A new bridge to the town centre and a host of new routes are among the latest plans for revolutionising walking and cycling in Stockport.
The proposals form part of the The Bee Network – former Olympian Chris Boardman’s masterplan for transforming how people travel around Greater Manchester.
In Stockport the project will come under the banner of ‘Stockport Walk Cycle’ and aims to make journeys on foot or by bike easier and more attractive.
Town hall bosses are now asking residents for their views and suggestions on eight schemes – totalling nearly £18m – as they look to ‘take the lead’ in Greater Manchester. These include:
Heaton Norris Park Bridge (£6.8m) – A landmark cycling and walking route across the M60, linking Heaton Norris Park with Stockport’s town centre at the new Redrock development.
Improved walking and cycling routes through Heaton Norris to the north would complement the new bridge
The Heatons Cycle Link (£2.2m) – A package of measures which would create a connection of quiet routes between the Manchester Cycleway, known as the Fallowfield Loop, and the Trans Pennine Trail.
It includes quiet residential streets, off-road paths and new crossings for getting across busy roads.
Lower Bredbury to Brinnington (£400k) – This would create a walking and cycling route linking Brinnington and the Trans Pennine trail with Stockport town centre.
The scheme upgrades existing footpaths from Brindale Road to Welkin Road to allow use by cyclists, equestrians and pedestrians, while a new pathto Stockport Road West would be created alongside Welkin Road.
Offerton to Stockport (£1.2m) – A new and improved pedestrian and cycle route which would provide a continuous, high standard link between Offerton and the town centre that avoids busy roads.
It would link existing and new residential areas with the local cycle network, and also include a makeover for the Fingerpost Junction, including new paving and improved crossings.
Hazel Grove Links (£900k) – A package of measures to link communities and enhance walking and cycling on off-road routes around Hazel Grove – particularly in Torkington Park – and to improve access to its train station.
Bramhall Park to A6 (£4.1m) – A four km cycle link from Bramhall Park to Simpson’s Corner in Hazel Grove. This is intended as part of the Stockport East – West Cycle Route which will eventually extend from High Lane to Gatley.
It connects residential areas in Hazel Grove and Bramhall with Hazel Grove Leisure Centre, Bramhall High School, Bramhall Park and Hazel Grove High School.

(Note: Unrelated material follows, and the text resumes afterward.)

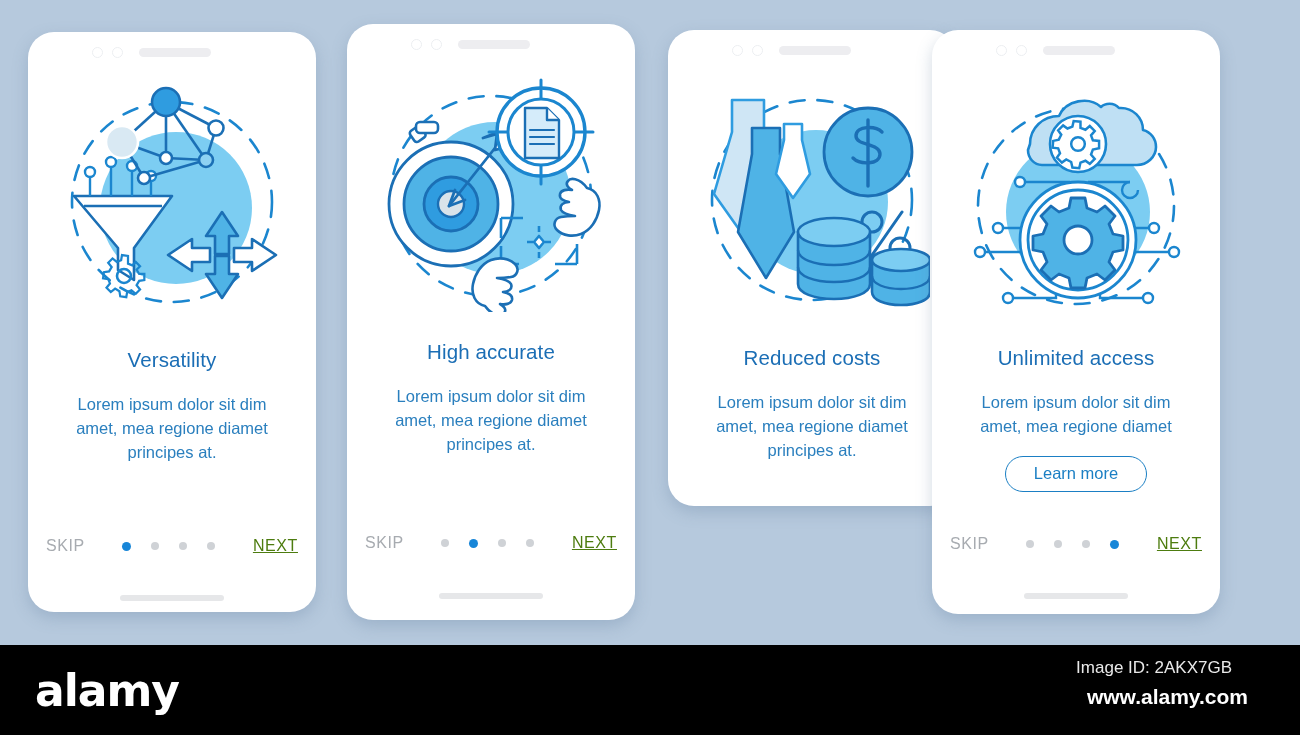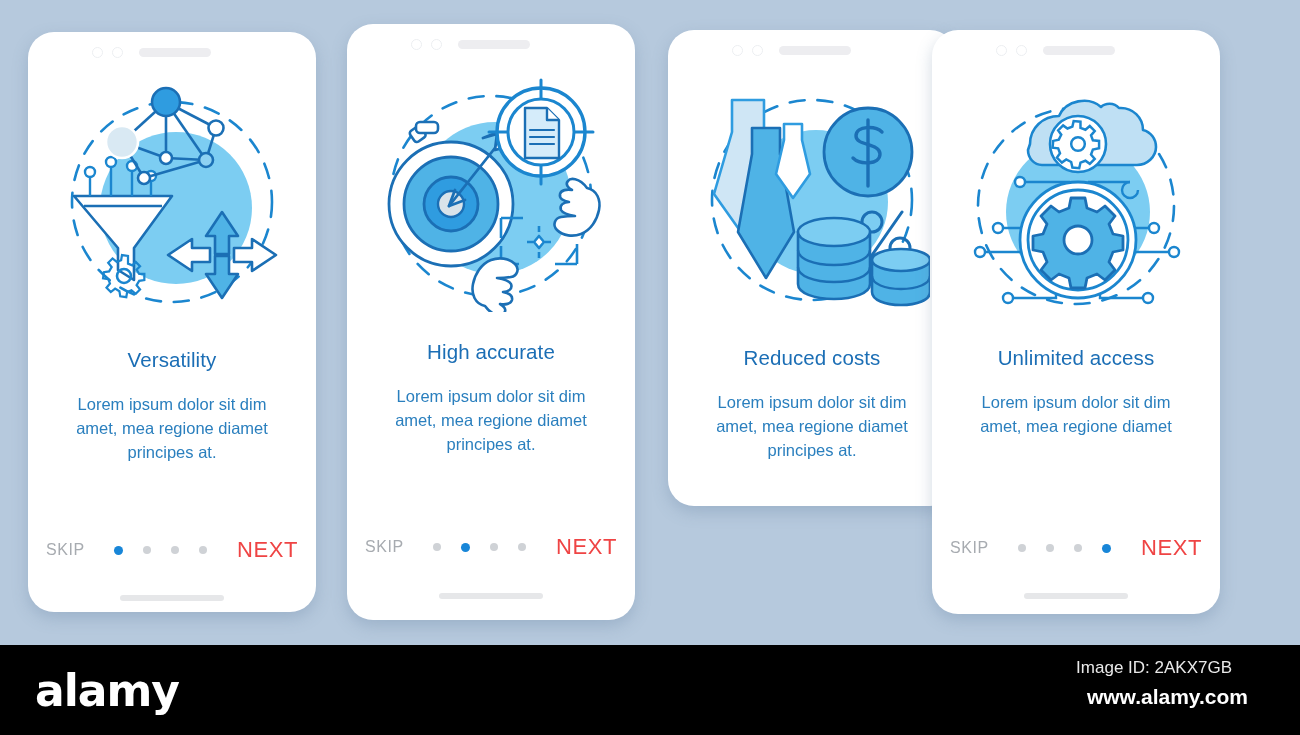"Learn more" button.learn { html: none -> <button>Learn more</button> }
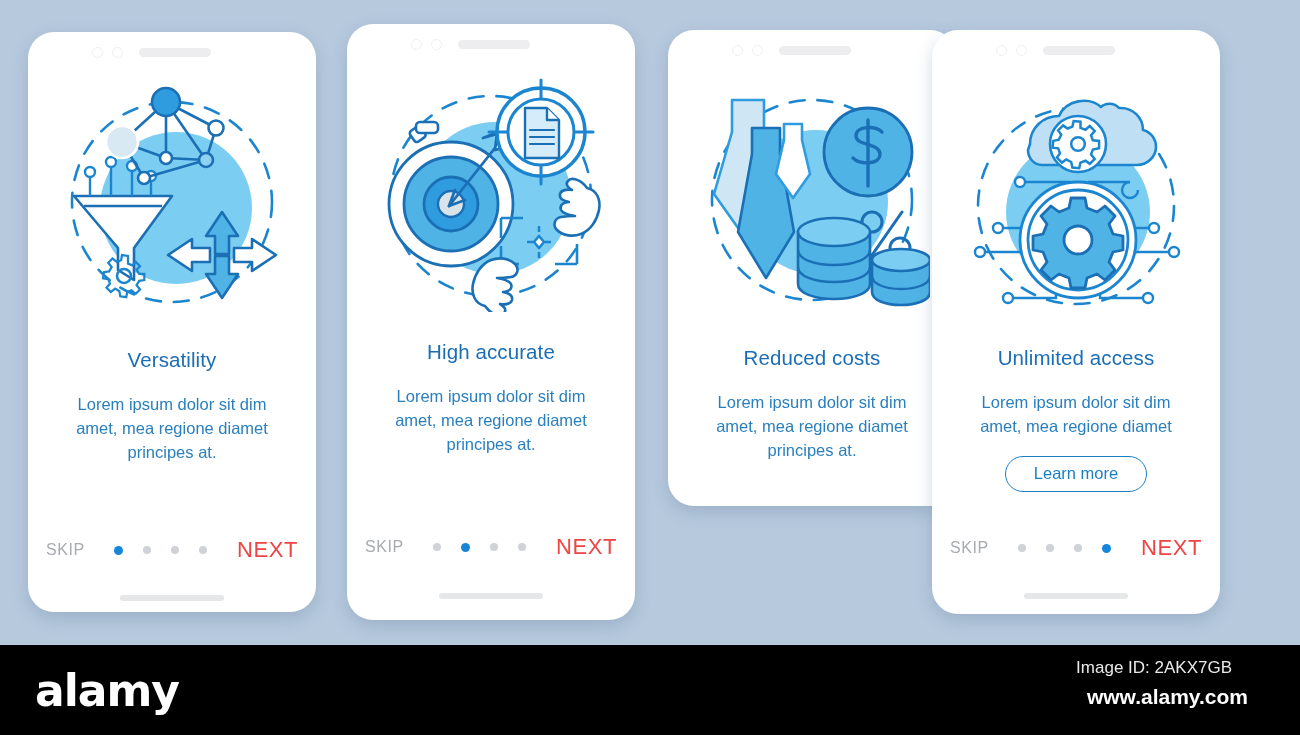"NEXT" .next { color: #ef4444 -> #4d7c0f; font-size: 22px -> 16px; text-decoration: none -> underline }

A spur would link to the A555 at Brookside.
A555 Community Links (£1.4m) – Four new ‘safe and attractive’ links between the existing multi-user path along the A555 and residential areas, schools and retail areas in Bramhall, Heald Green and Cheadle Hulme.
The scheme includes the conversion of existing Public Rights of Ways to bridleways, the creation of new bridleways, and new controlled crossings over busy roads.
There would also also be improved cycle and footpaths between Newlands Avenue and Woodstock Avenue, including conversion of the existing pedestrian crossing on Gilbent Road into a pedestrian and cycle signal crossing with landscaping areas.
Cheadle Hulme Crossings Package (£800k) – This includes four signal crossings on busy roads in Cheadle Hulme to provide better access to the wider walking and cycling network and local facilities.
It is understood consultation on £57m of cycling and walking elements at the new Stockport transport interchange – including a landmark new bridge – will come under a separate consultation. The interchange is due to be completed by 2023.
Councillor David Meller, cabinet member for economy and regeneration, wants Stockport to be at the forefront of the region’s walking and cycling revolution – and says the input of the public will be vital.
He said: “We want Stockport to become pioneers when it comes to cycling and walking routes in Greater Manchester: I want us to lead on this in Greater Manchester.
“The Mayoral Challenge Fund is key to this aim and I want residents to let us know what they think about the proposals on the table. It’s absolutely essential these proposals have the support of local communities and we take a bottom-up approach.”
Councillor Meller said he hoped the new schemes would make Stockport a healthier and safer place to live.
He added: “Our main aim is to increase the number of our residents who cycle and walk to their destination – whether that be it to work or for leisure. Not only will this help us achieve cleaner air, but it will help achieve safer roads as well.
“Our proposals showcase our belief in the Greater Manchester Cycle Bee Network and the positives that it will bring to the environment and the region as a whole. I hope residents get involved with the consultation over the next few weeks.”
A four-week consultation on these proposals, which closes on November 4, has now been launched.